Haass A, Ricker K, Rüdel R, Lehmann-Horn F, Böhlen R, Dengler R, Mertens H G
Muscle Nerve. 1981 Sep-Oct;4(5):388-95. doi: 10.1002/mus.880040507.
Fourteen patients with paramyotonia congenita were examined clinically. Patients of 3 families had no myotonia in a warm environment while in a cold environment they developed paradoxical myotonia (myotonia aggravated by repeated muscle contraction). Patients of a 4th family had myotonia associated with after-activity in a warm environment which was not paradoxical. This myotonia was aggravated by cooling. In a warm environment the resting muscles of all patients showed no spontaneous electromyographic activity except for occasional myotonic runs. On cooling, spontaneous fibrillations developed. This was most intense at 32 degrees C-28 degrees C (muscle temperature). On deeper cooling it ceased. In contrast, 5 patients with myotonia congenita did not show such activity during cooling. In all paramyotonic patients cooling (30 degrees C-25 degrees C) produced muscle paralysis, which outlasted rewarming by several hours. At 32 degrees C-30 degrees C muscle relaxation was slowed. Recording of electromyographic activity and isometric contractions of the long finger flexors during cooling revealed that the slowing of muscle relaxation in paramyotonia is not as closely linked to after-activity as is the slowing of muscle relaxation in myotonia congenita.
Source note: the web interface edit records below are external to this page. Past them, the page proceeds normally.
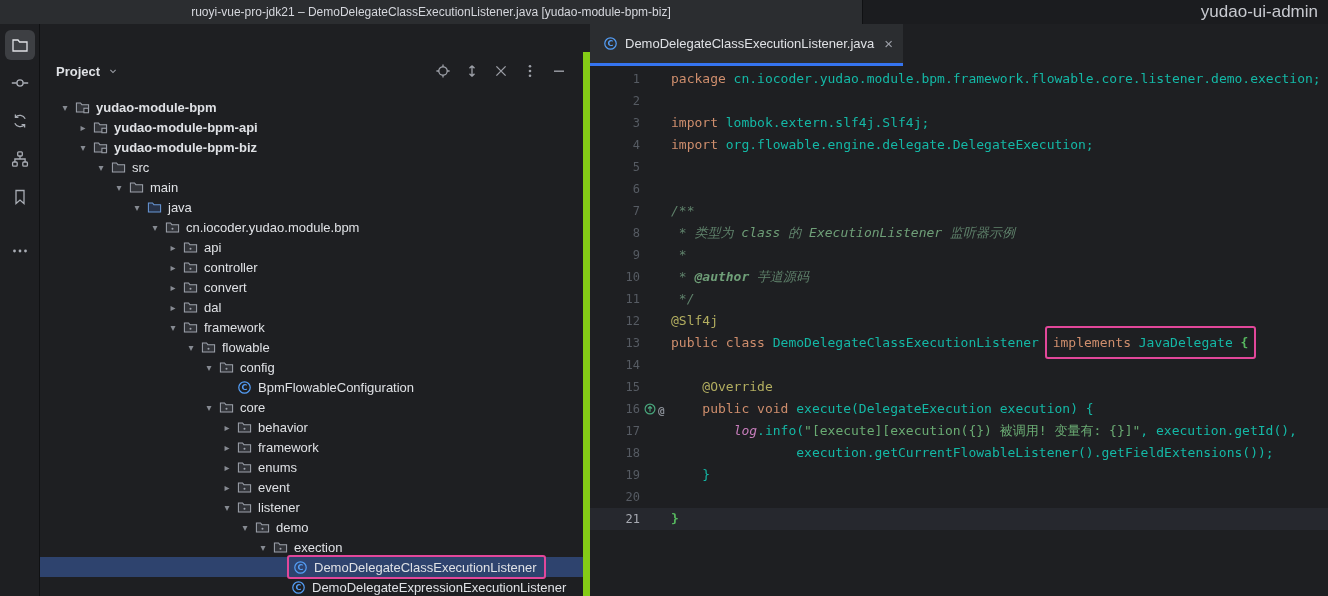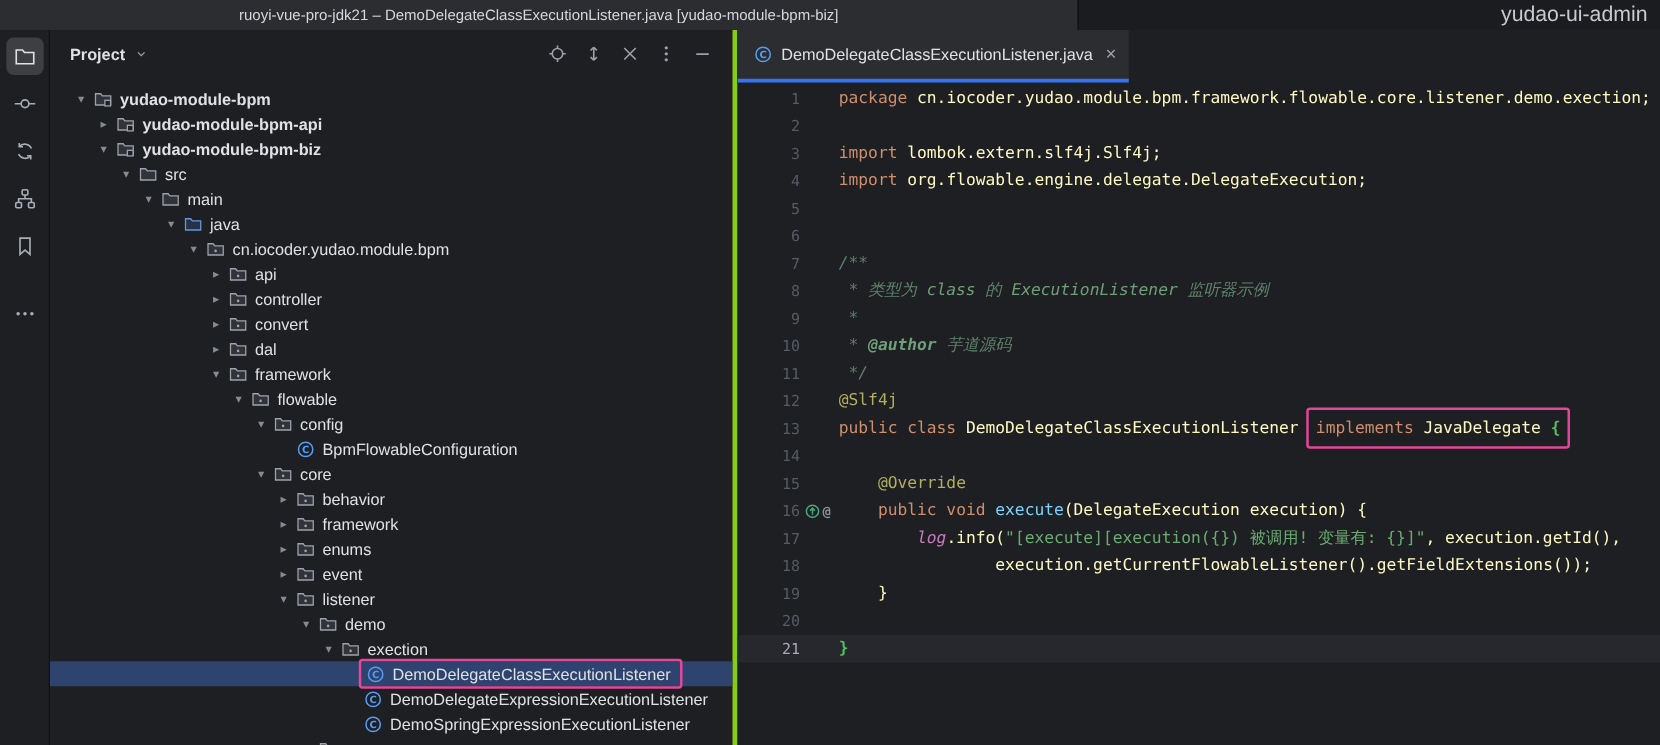--- a/index.html
+++ b/index.html
@@ -13,21 +13,21 @@
 
   .bodyrow{position:absolute;top:24px;left:0;right:0;bottom:0;display:flex;}
 
   
   .activitybar{width:40px;background:#1e1f22;border-right:1px solid #101113;display:flex;flex-direction:column;align-items:center;padding-top:6px;gap:8px;flex:none;}
   .act-item{width:30px;height:30px;border-radius:6px;display:flex;align-items:center;justify-content:center;cursor:pointer;}
   .act-item.active{background:#3d3f43;}
   .act-item.more{margin-top:16px;}
 
   
-  .project-panel{width:550px;background:#1e1f22;border-right:4px solid #84cc16;display:flex;flex-direction:column;overflow:hidden;flex:none;}
+  .project-panel{width:550px;background:#1e1f22;border-right:7px solid #84cc16;display:flex;flex-direction:column;overflow:hidden;flex:none;margin-top:28px;}
   .panel-header{height:38px;display:flex;align-items:center;padding:0 12px 0 16px;gap:5px;flex:none;}
   .panel-title{font-size:13px;font-weight:bold;color:#dfe1e5;}
   .panel-header .grow{flex:1}
   .hdr-icon{width:24px;height:24px;display:flex;align-items:center;justify-content:center;border-radius:4px;cursor:pointer;}
   .tree{flex:1;padding-top:7px;overflow:hidden;position:relative;}
   .tree-row{height:20px;display:flex;align-items:center;font-size:13px;white-space:nowrap;color:#dfe1e5;overflow:visible;}
   .tree-row.selected{background:#2e436e;}
   .chev{width:18px;text-align:center;font-size:10px;color:#868a92;flex:none;}
   .ticon{width:16px;height:16px;flex:none;display:flex;align-items:center;justify-content:center;margin-right:6px;}
   .tlabel{color:#dfe1e5;}
@@ -41,27 +41,27 @@
   .tab-close{color:#9da0a8;font-size:15px;line-height:1;margin-left:3px;}
   .code-area{flex:1;padding-top:2px;font-family:"DejaVu Sans Mono",monospace;font-size:13px;overflow:hidden;}
   .code-line{height:22px;display:flex;align-items:center;}
   .code-line.caret{background:#26282e;}
   .ln{width:50px;flex:none;text-align:right;color:#565b63;font-size:12px;font-family:"DejaVu Sans Mono",monospace;}
   .caret .ln{color:#a8abb3;}
   .gic{width:26px;flex:none;display:flex;align-items:center;gap:2px;padding-left:4px;}
   .gic .at{color:#8c9199;font-size:11px;font-weight:bold;}
   .code{white-space:pre;flex:none;padding-left:5px;line-height:22px;}
   .tok.kw{color:#cf8e6d}
-  .tok.pl{color:#fef9c3}
+  .tok.pl{color:#14b8a6}
   .tok.str{color:#6aab73}
   .tok.doc{color:#5f826b;font-style:italic}
   .tok.docc{color:#6f9f78;font-style:italic}
   .tok.doct{color:#6f9f78;font-style:italic;font-weight:bold}
   .tok.anno{color:#b3ae60}
-  .tok.mth{color:#7dd3fc}
+  .tok.mth{color:#14b8a6}
   .tok.fld{color:#c77dbb;font-style:italic}
   .tok.brc{color:#57b85f;font-weight:bold}
   .code-box{border:2px solid #e2479a;border-radius:3px;padding:7px 6px;margin:0 -2px;}
   svg{display:block}
 </style>
 </head>
 <body>
 
 <div class="screen">
 

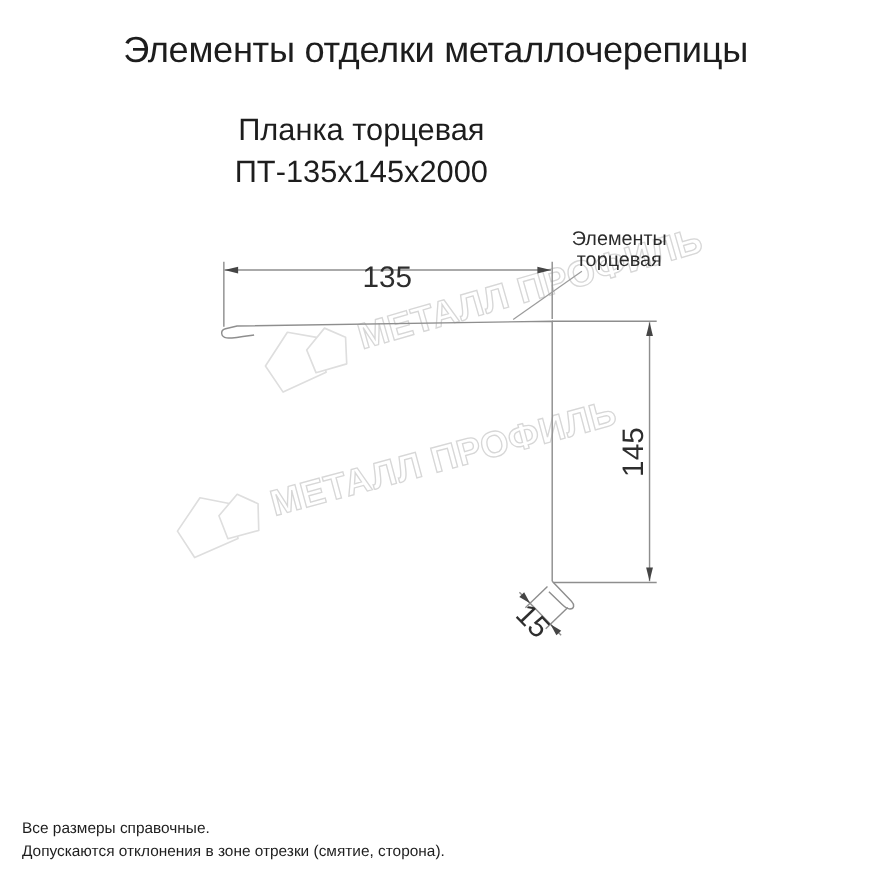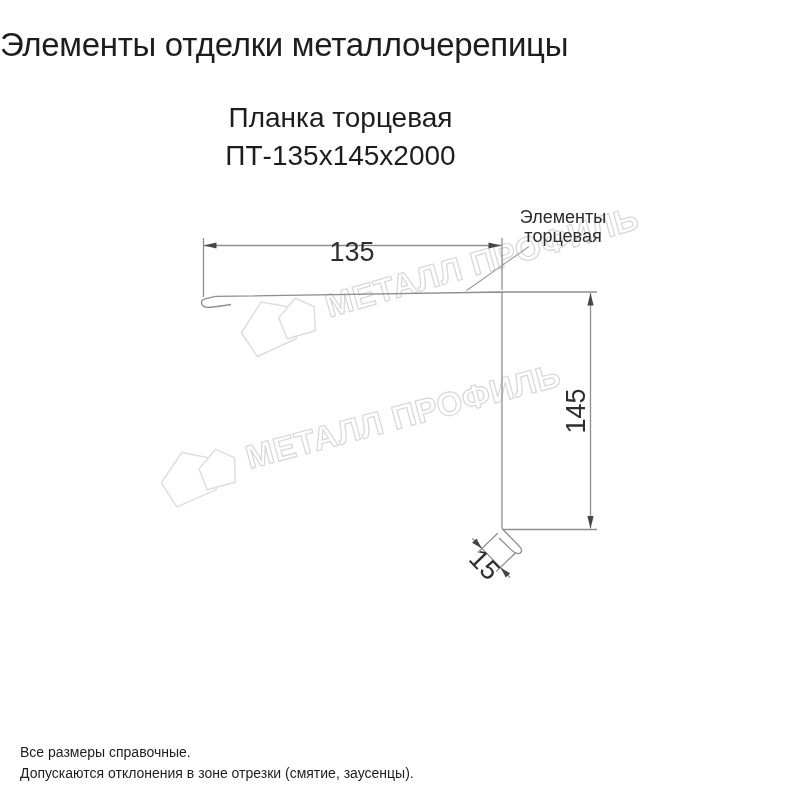--- a/index.html
+++ b/index.html
@@ -3,25 +3,25 @@
 <meta charset="utf-8">
 <style>
   html,body{margin:0;padding:0;}
   body{
     width:800px;height:800px;position:relative;background:#ffffff;
     font-family:"Liberation Sans","DejaVu Sans",sans-serif;
     overflow:hidden;
   }
   .abs{position:absolute;}
   .title{
-    left:0;top:26px;width:792px;text-align:left;
+    left:0;top:26px;width:792px;text-align:center;
     font-size:33px;color:#1d1d1d;letter-spacing:-0.3px;white-space:nowrap;
   }
   .subtitle{
-    left:0;width:657px;text-align:center;font-size:28px;color:#1d1d1d;white-space:nowrap;margin-left:12px;
+    left:0;width:657px;text-align:center;font-size:28px;color:#1d1d1d;white-space:nowrap;
   }
   .subtitle.name{top:102px;}
   .subtitle.sku{top:140px;}
   .face-label{
     left:563px;top:208px;transform:translateX(-50%);
     text-align:center;font-size:18px;line-height:19px;color:#2b2b2b;white-space:nowrap;
   }
   .dim-label{
     font-size:27px;color:#2e2e2e;white-space:nowrap;
   }
@@ -111,13 +111,13 @@
 <div class="abs face-label">
   <div>Элементы</div>
   <div>торцевая</div>
 </div>
 
 <div class="abs dim-label dim-135">135</div>
 <div class="abs dim-label dim-145">145</div>
 <div class="abs dim-label dim-15">15</div>
 
 <div class="abs footer l1">Все размеры справочные.</div>
-<div class="abs footer l2">Допускаются отклонения в зоне отрезки (смятие, заусенцы).</div>
+<div class="abs footer l2">Допускаются отклонения в зоне отрезки (смятие, сторона).</div>
 
 </body></html>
对14例先天性副肌强直患者进行了临床检查。3个家族的患者在温暖环境中无肌强直,而在寒冷环境中会出现反常性肌强直(反复肌肉收缩会加重肌强直)。第4个家族的患者在温暖环境中活动后出现非反常性肌强直,这种肌强直在降温时会加重。在温暖环境中,所有患者的静息肌肉除偶尔出现肌强直放电外,无自发肌电图活动。降温时会出现自发纤颤,在32摄氏度至28摄氏度(肌肉温度)时最为强烈,进一步降温时则停止。相比之下,5例先天性肌强直患者在降温过程中未出现此类活动。在所有副肌强直患者中,降温(30摄氏度至25摄氏度)会导致肌肉麻痹,且在复温后仍持续数小时。在32摄氏度至30摄氏度时,肌肉松弛减慢。在降温过程中记录长指屈肌的肌电图活动和等长收缩发现,副肌强直中肌肉松弛减慢与活动后的关系不如先天性肌强直中肌肉松弛减慢与活动后的关系紧密。